SEJONG, June 9 (Korea Bizwire) — Job creation by South Korean listed companies has plunged over the past four years as weak demand force them to scale back investment and hiring, data showed Tuesday.
According to the data by Statistics Korea and market research FnGuide, listed companies offered some six jobs for every 100 positions created in 2014, one-sixth of the tally for 2010.
Last year, 1,749 listed companies had slightly over 1.51 million people on their payrolls, up just 2 percent from the around 1.48 million in 2013. It was the lowest annual gain since the 1.4 percent increase tallied for 2008 when the country was rocked by the global financial crisis.
Fewer jobs being created by listed companies mean there are fewer “high quality” positions, a sign that many jobs on the market are less stable temporary positions.
In 2014, some 533,000 jobs were created, the highest in 12 years, but of the total, only 5.7 percent were offered by listed companies.
South Korea’s largest companies were particularly unwilling to hire new workers.
In 2014, the top 20 listed companies had 550,388 employees, up 1.5 percent from the previous year. But it was down significantly from the 5.5 percent increase in 2013.
Samsung Electronics had the most employees at 95,794, followed by Hyundai Motor and LG Electronics.
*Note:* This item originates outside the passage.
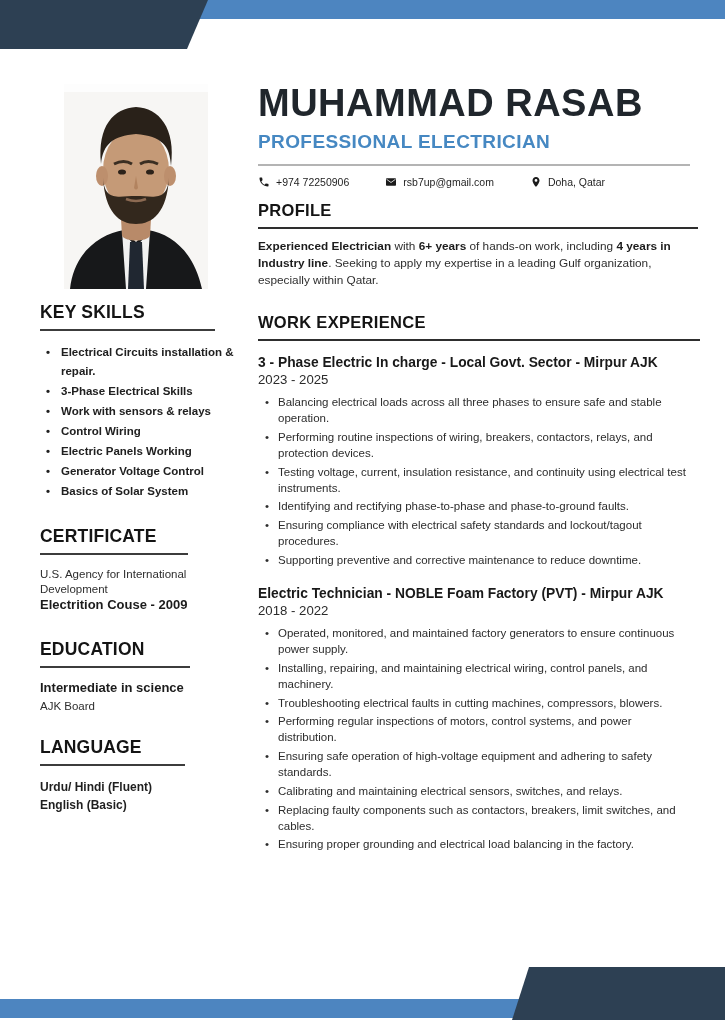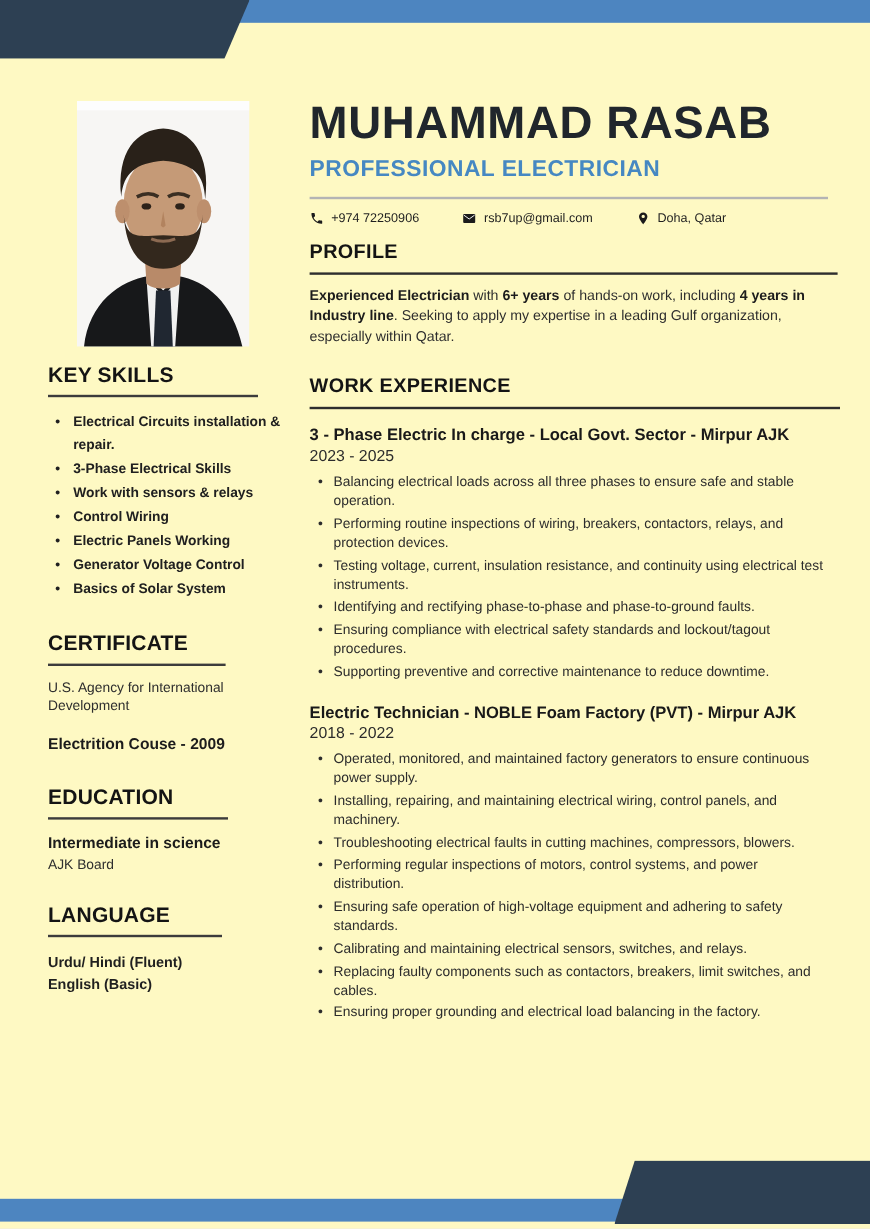"MUHAMMAD RASAB" .page { background: #fef9c3 -> #ffffff }
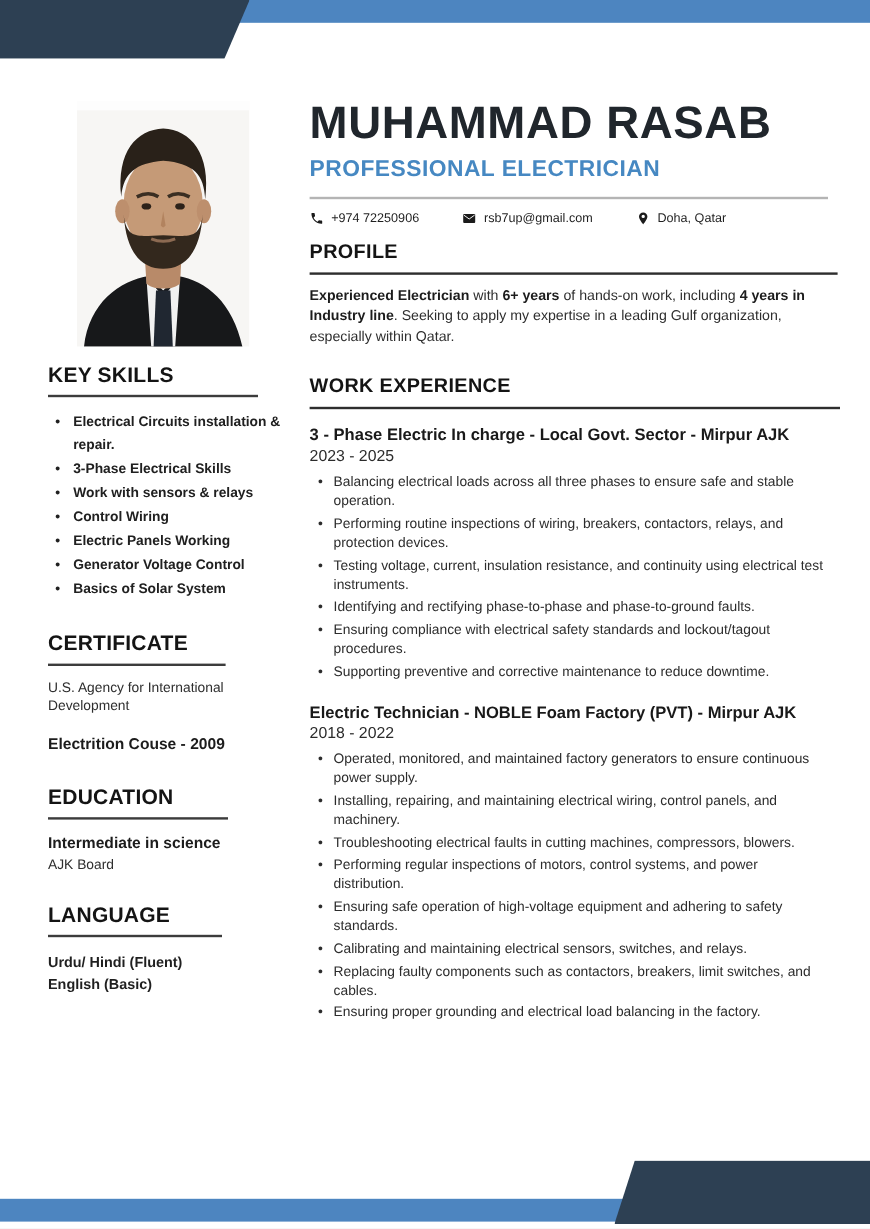"Electrition Couse - 2009" .cert-entry + .cert-entry { margin-top: 15px -> none }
“There is a positive correlation between investment and job creation, and a drop in people being hired by companies is a sign that managers are feeling the pinch of sluggish demand,” said Kim Kwang-seok, a senior research fellow at Hyundai Research Institute.
He said the sharp rise in jobs last year is generally due to efforts made by the government to create public jobs.
The researcher claimed that such developments can lead to a drop in disposable income and consumption that can hold back economic growth.